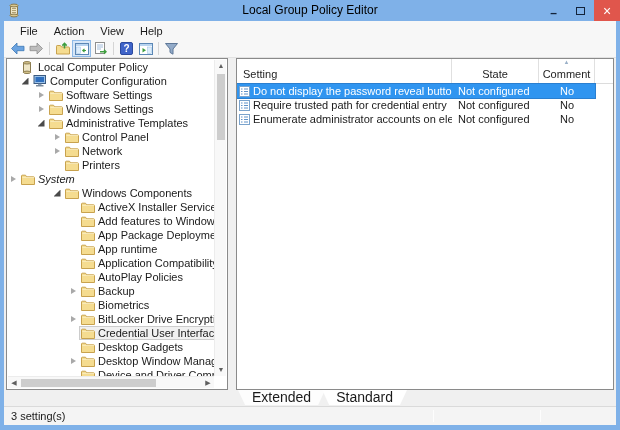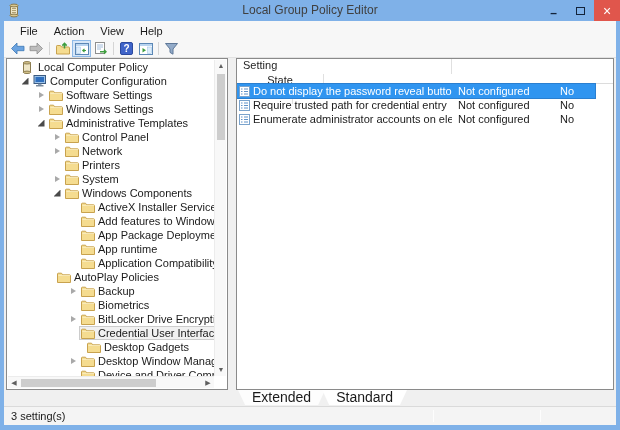--- a/index.html
+++ b/index.html
@@ -2,21 +2,21 @@
 <html><head>
 <meta charset="utf-8">
 <style>
   * { margin:0; padding:0; box-sizing:border-box; }
   html,body { width:620px; height:430px; overflow:hidden; }
   body { font-family:"Liberation Sans","DejaVu Sans",sans-serif; font-size:11px; color:#1a1a1a; }
 
   .window { position:relative; width:620px; height:430px; background:#7fb1e8; }
   .titlebar { position:absolute; left:0; top:0; right:0; height:21px; }
   .app-icon { position:absolute; left:7px; top:3px; width:14px; height:15px; }
-  .title { position:absolute; left:0; right:0; top:3px; text-align:center; font-size:12px; color:#404040; }
+  .title { position:absolute; left:0; right:0; top:3px; text-align:center; font-size:12px; color:#000000; }
   .caption-btns { position:absolute; right:0; top:0; height:21px; display:flex; align-items:stretch; }
   .cap-btn { width:27px; display:flex; align-items:center; justify-content:center; color:#13233a; font-size:12px; cursor:default; }
   .cap-btn.min span { position:relative; top:2px; font-weight:bold; }
   .max-glyph { display:inline-block; width:9px; height:8px; border:1px solid #13233a; background:transparent; }
   .cap-btn.close { width:26px; background:#e0564c; color:#fff; font-size:14px; }
 
   .client { position:absolute; left:4px; right:4px; top:21px; bottom:5px; background:#f0f0f0; overflow:hidden; }
 
   .menubar { position:absolute; left:0; top:0; right:0; height:19px; background:#f7f7f7; display:flex; align-items:center; padding-left:8px; }
   .menu-item { padding:2px 8px; }
@@ -39,21 +39,21 @@
   .trow.sel .node { background:#f1f1f1; border:1px solid #cccccc; }
   .ticon { width:15px; flex:0 0 15px; display:flex; align-items:center; }
   .tlabel { padding-left:2px; }
 
   .scroll-v { position:absolute; top:1px; right:1px; bottom:13px; width:12px; background:#f8f8f8; border-left:1px solid #ececec; }
   .scroll-h { position:absolute; left:1px; bottom:1px; right:13px; height:12px; background:#f8f8f8; border-top:1px solid #ececec; }
   .sb-arrow { position:absolute; color:#5f5f5f; font-size:7px; line-height:10px; width:12px; text-align:center; }
   .sb-thumb-v { position:absolute; left:2px; width:8px; background:#cdcdcd; }
   .sb-thumb-h { position:absolute; top:2px; height:8px; background:#cdcdcd; }
 
-  .list-header { position:absolute; left:0; top:0; right:0; height:25px; background:#fff; border-bottom:1px solid #dcdcdc; display:flex;flex-direction:column; }
+  .list-header { position:absolute; left:0; top:0; right:0; height:25px; background:#fff; border-bottom:1px solid #dcdcdc; display:flex; }
   .hcell { position:relative; border-right:1px solid #e0e0e0; display:flex; align-items:flex-end; padding-bottom:3px; color:#242424; }
   .hcell.c-setting { width:215px; padding-left:6px; }
   .hcell.c-state { width:87px; justify-content:center; }
   .hcell.c-comment { width:56px; justify-content:center; }
   .sort-arrow { position:absolute; top:0px; left:50%; transform:translateX(-50%); font-size:6px; color:#9ab0c8; line-height:6px; }
   .list-rows { position:absolute; left:0; top:25px; right:0; }
   .lrow { height:14px; display:flex; align-items:center; width:358px; }
   .lrow.sel { background:#3095f0; color:#fff; outline:1px solid #2a7fd0; }
   .lc-setting { width:215px; display:flex; align-items:center; padding-left:2px; overflow:hidden; white-space:nowrap; }
   .licon { width:14px; flex:0 0 14px; display:flex; align-items:center; }
@@ -256,21 +256,21 @@
             <span class="node">
               <span class="ticon">
                 <svg width="14" height="11" viewBox="0 0 14 11">
                   <path d="M.5 10.5V1.9c0-.4.3-.7.7-.7h3.3l1.2 1.6h7c.4 0 .8.3.8.7v7Z" fill="#f5dc90" stroke="#c8a24e"></path>
                   <path d="M1.3 3.4h11.9" stroke="#fbf0c8" stroke-width="0.8"></path>
                 </svg>
               </span>
               <span class="tlabel">Printers</span>
             </span>
           </div>
-          <div class="trow" style="padding-left: 44px;">
+          <div class="trow" style=" font-style: italic;">
             <span class="exp collapsed"></span>
             <span class="node">
               <span class="ticon">
                 <svg width="14" height="11" viewBox="0 0 14 11">
                   <path d="M.5 10.5V1.9c0-.4.3-.7.7-.7h3.3l1.2 1.6h7c.4 0 .8.3.8.7v7Z" fill="#f5dc90" stroke="#c8a24e"></path>
                   <path d="M1.3 3.4h11.9" stroke="#fbf0c8" stroke-width="0.8"></path>
                 </svg>
               </span>
               <span class="tlabel">System</span>
             </span>
@@ -340,21 +340,21 @@
             <span class="node">
               <span class="ticon">
                 <svg width="14" height="11" viewBox="0 0 14 11">
                   <path d="M.5 10.5V1.9c0-.4.3-.7.7-.7h3.3l1.2 1.6h7c.4 0 .8.3.8.7v7Z" fill="#f5dc90" stroke="#c8a24e"></path>
                   <path d="M1.3 3.4h11.9" stroke="#fbf0c8" stroke-width="0.8"></path>
                 </svg>
               </span>
               <span class="tlabel">Application Compatibility</span>
             </span>
           </div>
-          <div class="trow" style="padding-left: 36px;">
+          <div class="trow" style="padding-left: 60px;">
             <span class="exp none"></span>
             <span class="node">
               <span class="ticon">
                 <svg width="14" height="11" viewBox="0 0 14 11">
                   <path d="M.5 10.5V1.9c0-.4.3-.7.7-.7h3.3l1.2 1.6h7c.4 0 .8.3.8.7v7Z" fill="#f5dc90" stroke="#c8a24e"></path>
                   <path d="M1.3 3.4h11.9" stroke="#fbf0c8" stroke-width="0.8"></path>
                 </svg>
               </span>
               <span class="tlabel">AutoPlay Policies</span>
             </span>
@@ -400,21 +400,21 @@
             <span class="node">
               <span class="ticon">
                 <svg width="14" height="11" viewBox="0 0 14 11">
                   <path d="M.5 10.5V1.9c0-.4.3-.7.7-.7h3.3l1.2 1.6h7c.4 0 .8.3.8.7v7Z" fill="#f5dc90" stroke="#c8a24e"></path>
                   <path d="M1.3 3.4h11.9" stroke="#fbf0c8" stroke-width="0.8"></path>
                 </svg>
               </span>
               <span class="tlabel">Credential User Interface</span>
             </span>
           </div>
-          <div class="trow" style="padding-left: 60px; margin-left: 6px;">
+          <div class="trow" style="padding-left: 60px;">
             <span class="exp none"></span>
             <span class="node">
               <span class="ticon">
                 <svg width="14" height="11" viewBox="0 0 14 11">
                   <path d="M.5 10.5V1.9c0-.4.3-.7.7-.7h3.3l1.2 1.6h7c.4 0 .8.3.8.7v7Z" fill="#f5dc90" stroke="#c8a24e"></path>
                   <path d="M1.3 3.4h11.9" stroke="#fbf0c8" stroke-width="0.8"></path>
                 </svg>
               </span>
               <span class="tlabel">Desktop Gadgets</span>
             </span>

> TO DO:
Output only the lines running from the top of the data above to the line with "text-align:center; font-size:12px; color:#000000;", inclusive, word for word and without pictures.

> RESPONSE BELOW:
--- a/index.html
+++ b/index.html
@@ -2,21 +2,21 @@
 <html><head>
 <meta charset="utf-8">
 <style>
   * { margin:0; padding:0; box-sizing:border-box; }
   html,body { width:620px; height:430px; overflow:hidden; }
   body { font-family:"Liberation Sans","DejaVu Sans",sans-serif; font-size:11px; color:#1a1a1a; }
 
   .window { position:relative; width:620px; height:430px; background:#7fb1e8; }
   .titlebar { position:absolute; left:0; top:0; right:0; height:21px; }
   .app-icon { position:absolute; left:7px; top:3px; width:14px; height:15px; }
-  .title { position:absolute; left:0; right:0; top:3px; text-align:center; font-size:12px; color:#404040; }
+  .title { position:absolute; left:0; right:0; top:3px; text-align:center; font-size:12px; color:#000000; }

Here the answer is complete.